Michael Schwartz June 10, 2012

 

So far no one likes the “Matrix” except for me. My next idea–The Ring–is inspired from multiple sources: (1) John Swanger’s series of circles (see image); (2) Singly’s logo; (3) Google Plus “Circles”.

Swanger is one of the more cerebral painters I spoke with on the East tour. He is pushing the boundaries of both technique and ideas – trying to do more with less, using found materials, exploring the texture of paint as an aesthetic. Some of his paintings are not immediately accessible without understanding the goals and constraints of the project. The series of circles, which are large works on 5-6 foot square-ish canvases, are all powerful images, painted with the world’s most comfortable paintbrush – Swanger’s flat bottomed sneakers.

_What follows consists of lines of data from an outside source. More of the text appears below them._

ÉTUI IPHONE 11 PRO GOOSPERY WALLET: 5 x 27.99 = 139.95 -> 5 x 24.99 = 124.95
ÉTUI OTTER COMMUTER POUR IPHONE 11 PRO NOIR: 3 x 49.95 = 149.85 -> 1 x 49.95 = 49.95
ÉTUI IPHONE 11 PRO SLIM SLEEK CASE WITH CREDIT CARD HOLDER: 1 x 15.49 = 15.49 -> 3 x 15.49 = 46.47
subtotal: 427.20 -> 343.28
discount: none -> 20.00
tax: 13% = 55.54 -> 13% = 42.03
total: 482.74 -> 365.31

The imperfection of these circles, made literally from one man’s footprints, provide perhaps as good a metaphor for the Internet’s fourth dimension as we may find. Like Swanger’s footprint-rings, our digital lives are the footprints of the people, places, and organizations in one or more of our networks. Some of these footprints are front and center, some obscured by older connections, and others are almost completely hidden.

The Ring, as an Internet scale trust model, is perhaps the widest circle possible. If information had mass, The Ring, connecting billions of people with terabytes of data, might attain unimaginable vastness–a “Ring World”, reminiscent of Larry Niven’s 1970 science fiction novel.

In addition to portraying the idea of community, rings advertise long term commitments, for example marriage rings or class rings. OX infrastructure, which enables people to link together different contexts, can serve a similar purpose. For example, enabling me to maintain my own personal data in one IDP (for example Gmail), but also to link up my work identifier mike@gluu.org, or even the my university data michael.schwartz_AB1991@wustl.edu.

By assembling points into a circle, we have created a polygon with infinite “sides” or potential interfaces. At the same time, the overlapping rings of a Venn diagram form an easy way to identify the intersection of data, enabling us to appreciate the things about us that are the same.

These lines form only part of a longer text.